1. NORWAY SHOOTING SUSPECT IN COURT, ‘NOT ADMITTING ANY GUILT’
The man suspected of shooting inside a Norwegian mosque on Saturday, and of killing his Chinese-born stepsister, appeared in court on Monday with black eyes and wounds on his face and neck.
The court’s ruling later showed, a judge gave police permission to hold 21-year-old Philip Manshaus in custody for an initial four weeks while he is investigated on suspicion of murder and breach of anti-terrorism law.
According to his lawyer, Manshaus does not admit to any crime.

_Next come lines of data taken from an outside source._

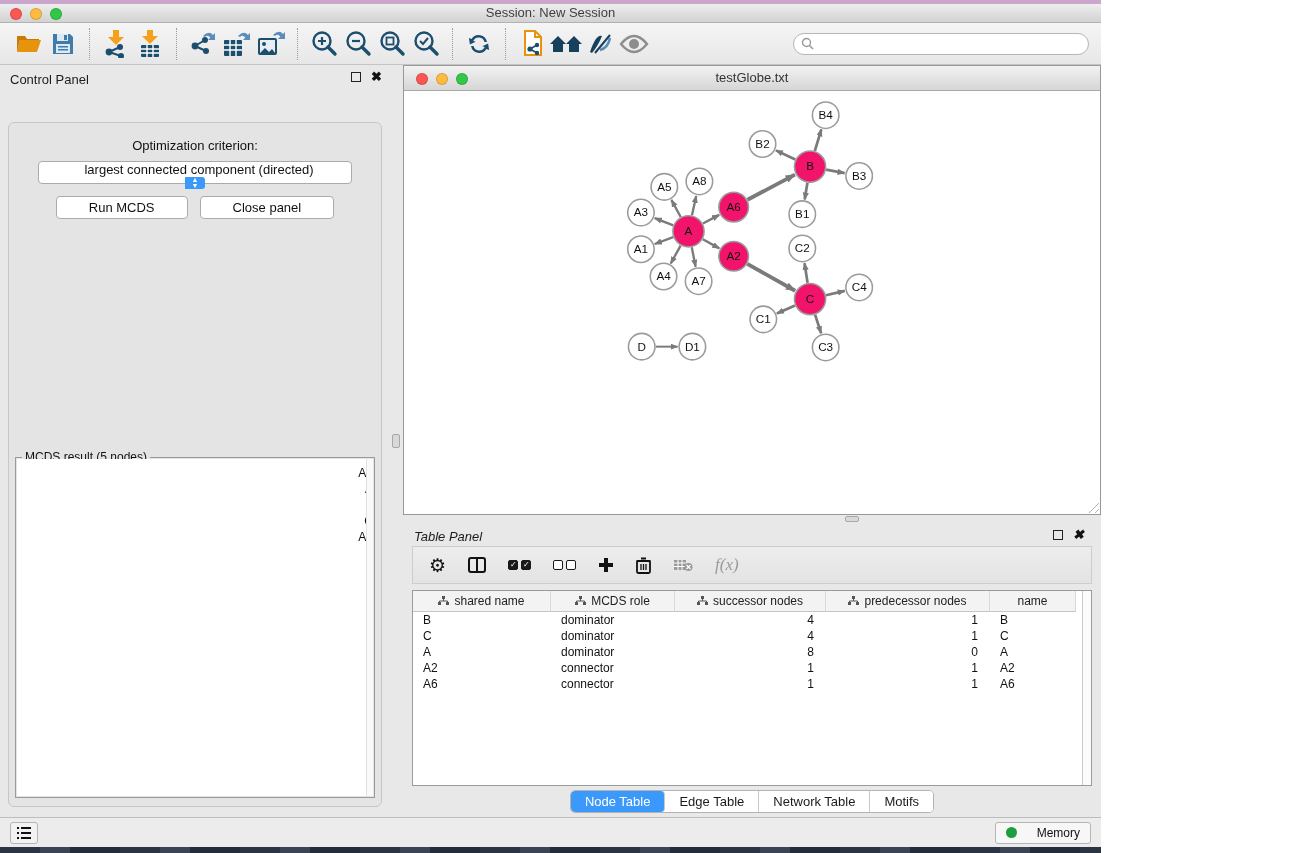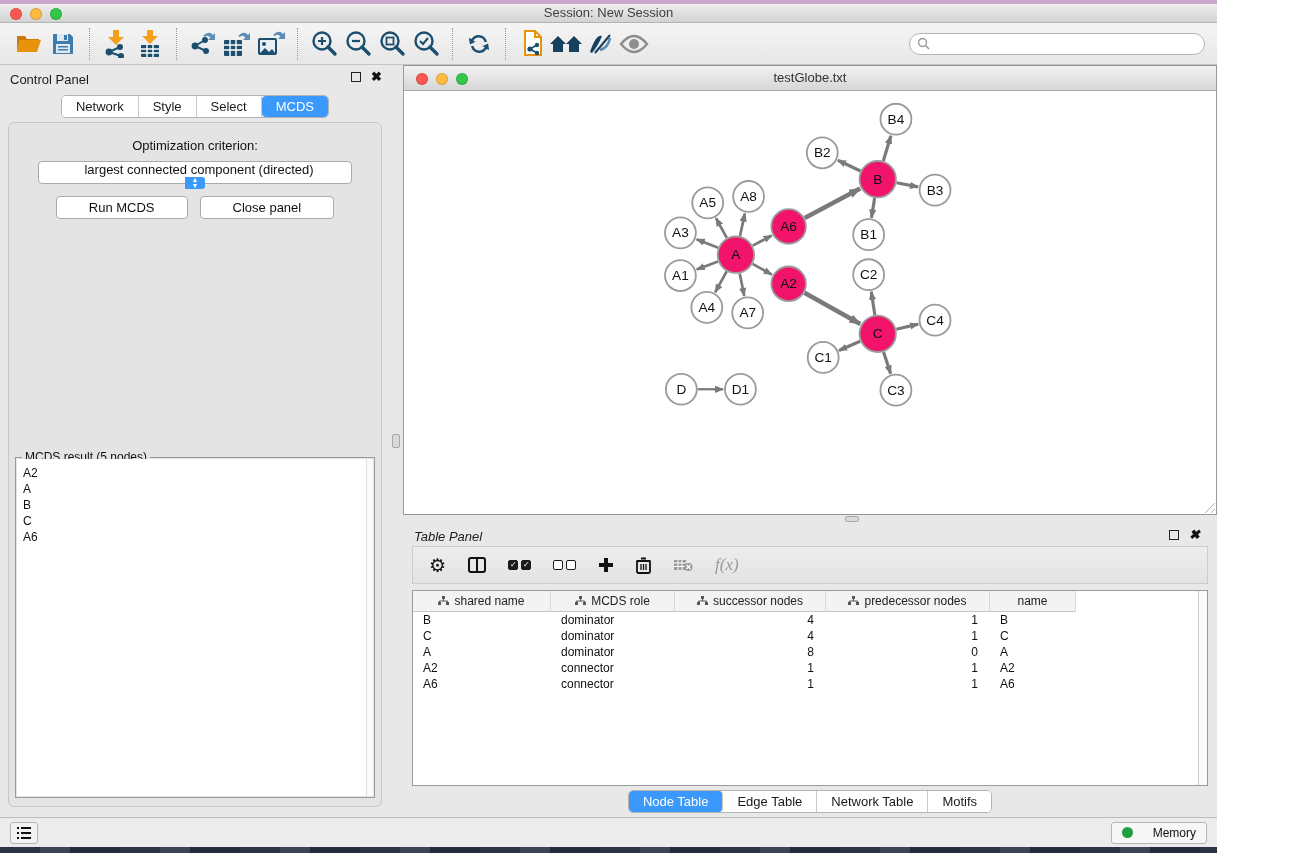--- a/index.html
+++ b/index.html
@@ -1,17 +1,17 @@
 <!DOCTYPE html>
 <html><head>
 <meta charset="utf-8">
 <style>
   * { margin:0; padding:0; box-sizing:border-box; }
   body { font-family:"Liberation Sans", sans-serif; }
-  .screen { position:relative; width:1217px; height:853px; background:#303a48; overflow:hidden; }
+  .screen { position:relative; width:1101px; height:853px; background:#303a48; overflow:hidden; }
   .menustrip { position:absolute; top:0; left:0; right:0; height:4px; background:#cba6cc; }
   .app { position:absolute; top:4px; left:0; right:0; bottom:6px; background:#e8e8e8; display:flex; flex-direction:column; }
 
   
   .titlebar { height:19px; background:linear-gradient(#eeeeee,#d2d2d2); border-bottom:1px solid #b2b2b2; position:relative; flex:0 0 auto; }
   .lights { position:absolute; left:10px; top:4px; display:flex; gap:8px; }
   .light { width:12px; height:12px; border-radius:50%; border:1px solid rgba(0,0,0,.15); }
   .l-red{background:#fc5753;} .l-yellow{background:#fdbc40;} .l-green{background:#33c748;}
   .titlebar .title { text-align:center; line-height:18px; font-size:13px; color:#404040; }
 
@@ -37,21 +37,21 @@
   .seg { padding:3px 14px; font-size:13px; color:#1a1a1a; border-right:1px solid #c9c9c9; background:#fff; }
   .seg:last-child { border-right:none; }
   .seg.active { background:#3b99fc; color:#fff; border-radius:4px; }
   .cp-inner { position:absolute; left:8px; right:8px; top:57px; bottom:10px; background:#e4e4e4; border:1px solid #c7c7c7; border-radius:6px; }
   .opt-label { text-align:center; margin-top:15px; font-size:13px; color:#111; }
   .combo { margin:8px auto 0; width:314px; height:23px; background:#fff; border:1px solid #ababab; border-radius:4px; display:flex; align-items:center; position:relative;flex-direction:column; }
   .combo .combo-text { flex:1; font-size:13px; padding-left:8px; color:#111; white-space:nowrap; }
   .combo .stepper { width:20px; height:21px; background:#3b99fc; border-radius:0 3px 3px 0; display:flex; flex-direction:column; align-items:center; justify-content:center; color:#fff; font-size:7px; line-height:6px; }
   .btn-row { display:flex; justify-content:center; gap:12px; margin-top:12px; }
   .mac-btn { background:#fff; border:1px solid #ababab; border-radius:4px; font-size:13px; padding:3px 32px; color:#111; }
-  .result-group { position:absolute; left:6px; right:6px; top:334px; bottom:8px; border:1px solid #9a9a9a; }
+  .result-group { position:absolute; left:6px; right:6px; top:334px; bottom:8px; border:1px solid #9a9a9a;text-align:right; }
   .result-legend { position:absolute; top:-8px; left:6px; background:#e4e4e4; padding:0 3px; font-size:12px; color:#111; }
   .result-list { position:absolute; left:1px; right:1px; top:1px; bottom:1px; background:#fff; overflow:hidden; padding:6px 0 0 6px; }
   .result-item { font-size:12px; line-height:16px; color:#111; }
   .result-scroll { position:absolute; right:1px; top:1px; bottom:1px; width:7px; background:#fafafa; border-left:1px solid #e0e0e0; }
 
   
   .vdiv { width:13px; flex:0 0 auto; position:relative; }
   .vdiv .handle { position:absolute; left:2px; top:369px; width:8px; height:14px; background:#d9d9d9; border:1px solid #a8a8a8; border-radius:2px; }
 
   
@@ -259,28 +259,20 @@
 
     <div class="main">
 
       <div class="cpanel">
         <div class="cp-head">
           <span class="ph-title">Control Panel</span>
           <span class="panel-icons">
             <span class="float-box"></span>
             <span class="close-x">✖</span>
           </span>
-        </div>
-        <div class="seg-bar">
-          <div class="segments" id="cp-tabs">
-              <div class="seg">Network</div>
-              <div class="seg">Style</div>
-              <div class="seg">Select</div>
-              <div class="seg active">MCDS</div>
-            </div>
         </div>
         <div class="cp-inner">
           <div class="opt-label">Optimization criterion:</div>
           <div class="combo">
             <span class="combo-text">largest connected component (directed)</span>
             <span class="stepper">
                 <span>▲</span>
                 <span>▼</span>
               </span>
           </div>

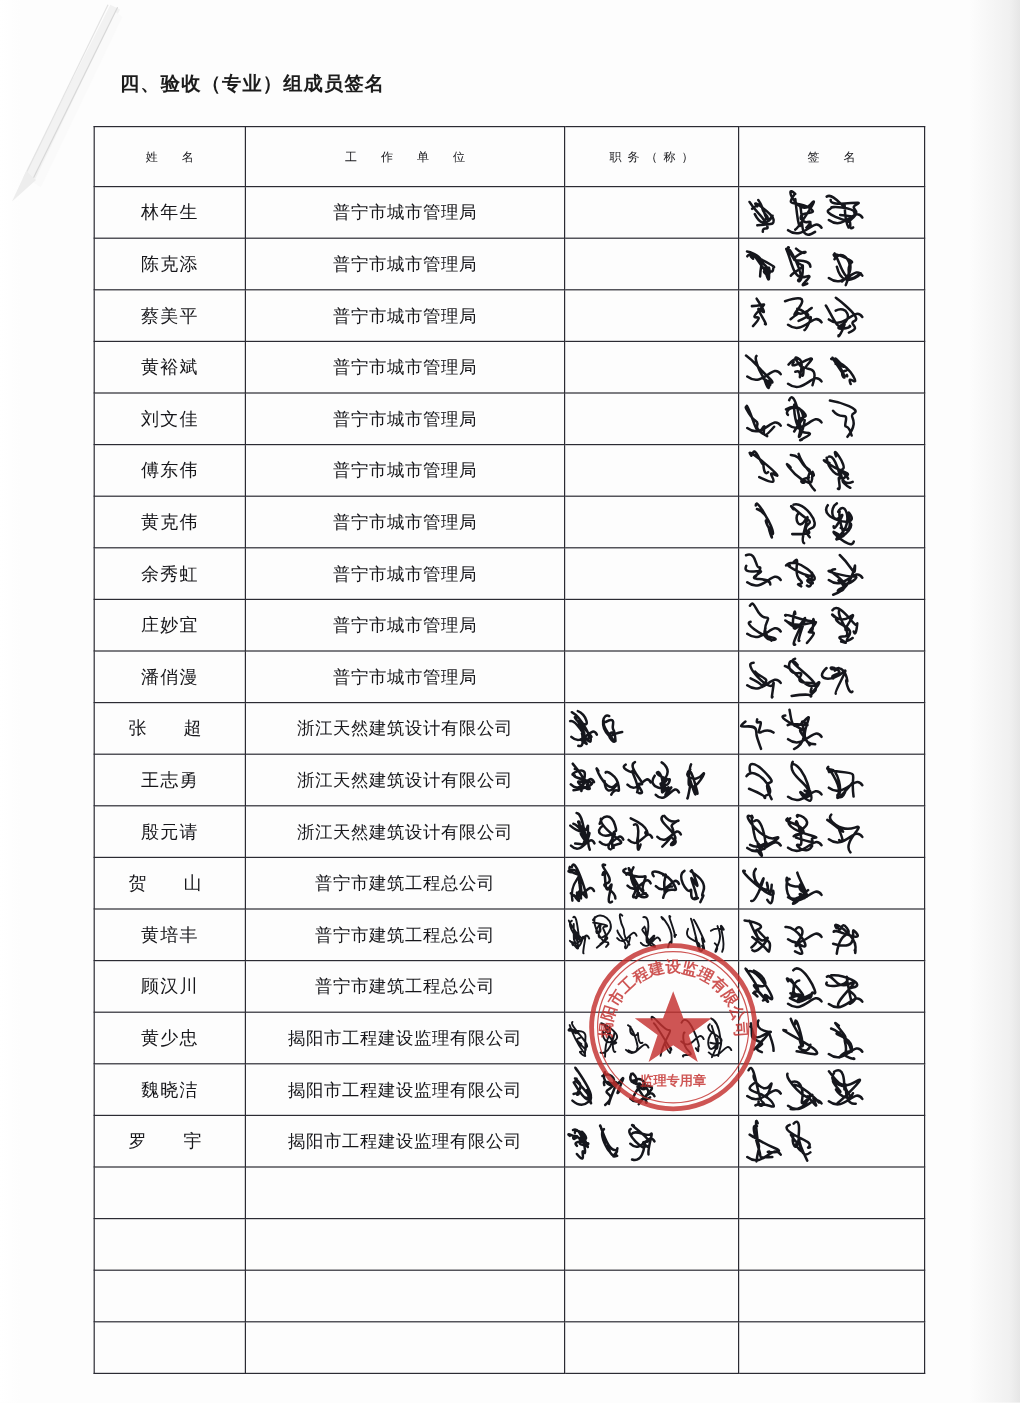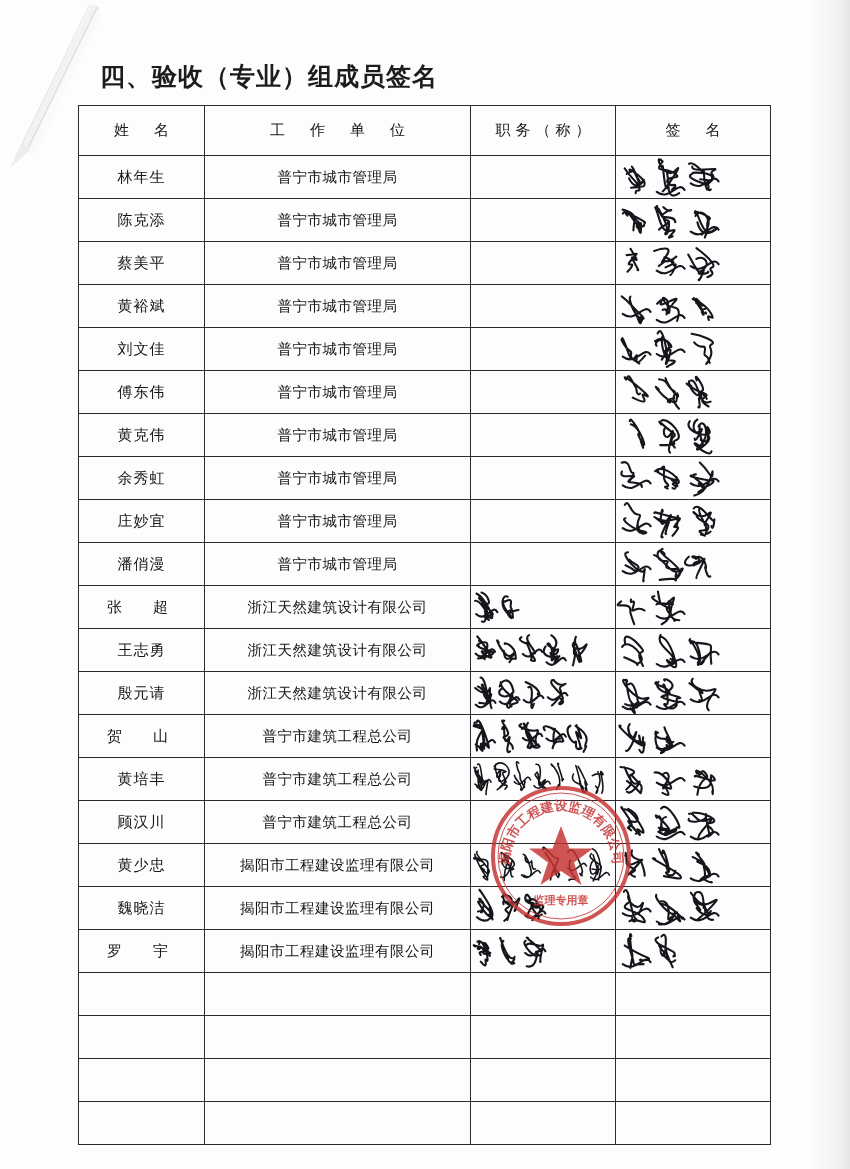--- a/index.html
+++ b/index.html
@@ -30,21 +30,21 @@
     position: absolute;
     left: 0; top: 0;
     width: 120px; height: 190px;
     pointer-events: none;
   }
 
   #doc-title {
     position: absolute;
     left: 100px;
     top: 60px;
-    font-size: 25px;
+    font-size: 16px;
     font-weight: bold;
     letter-spacing: 1px;
     color: #1c1c1c;
     font-family: Liberation Serif, serif;
     white-space: nowrap;
   }
 
   #sign-table {
     position: absolute;
     left: 78px;
@@ -57,21 +57,21 @@
     border: 1px solid #2b2b33;
     padding: 0;
     text-align: center;
     vertical-align: middle;
     font-weight: normal;
     color: #16161a;
     position: relative;
   }
   #sign-table th {
     height: 49px;
-    font-size: 15px;
+    font-size: 10px;
     letter-spacing: 5px;
     text-indent: 5px;
   }
   #sign-table td {
     height: 42px;
     font-size: 15px;
   }
   .col-name   { width: 125px; }
   .col-unit   { width: 265px; margin-left: 28px; }
   .col-title  { width: 144px; }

Security experts believe Philip Manshaus is the latest example of an extremist who was radicalized by far-right conspiracy theories spread online, particularly the “great replacement” theory, which falsely warns of a “genocide” in which white people are being replaced by immigrants and Muslims.
2. TANZANIA TANKER BLAST KILLS DOZENS AS CROWD SIPHONS FUEL
A fuel tanker exploded in eastern Tanzania on Saturday killing at least 60 people as flames ripped through a crowd that had gathered to siphon petrol from it.
Video clips circulating on social media showed the charred remains of dozens of young men and burnt motorbikes. In footage from before the explosion, a large crowd was collecting liquid from puddles in yellow jerry cans.
Government spokesman Hassan Abbasi said at least 60 people died and 70 were injured in the blast, which occurred in Morogoro, a town around 200 km west of the commercial capital Dar es Salaam.
3. HONG KONG AIRPORT SHUTS DOWN AMID PRO-DEMOCRACY PROTEST
Hong Kong’s busiest airports canceled all flights after thousands of pro-democracy demonstrators crowded into its main terminal Monday, while the central government in Beijing issued an ominous characterization of the protest movement as something approaching “terrorism.”
Hong Kong International Airport said in a statement the demonstration “seriously disrupted” airport operations. It later said flights would resume on Tuesday.
The demonstrations that have drawn more than 1 million people at times call for democratic reforms and an independent inquiry into police conduct, with both protesters and police adopting ever-more extreme tactics.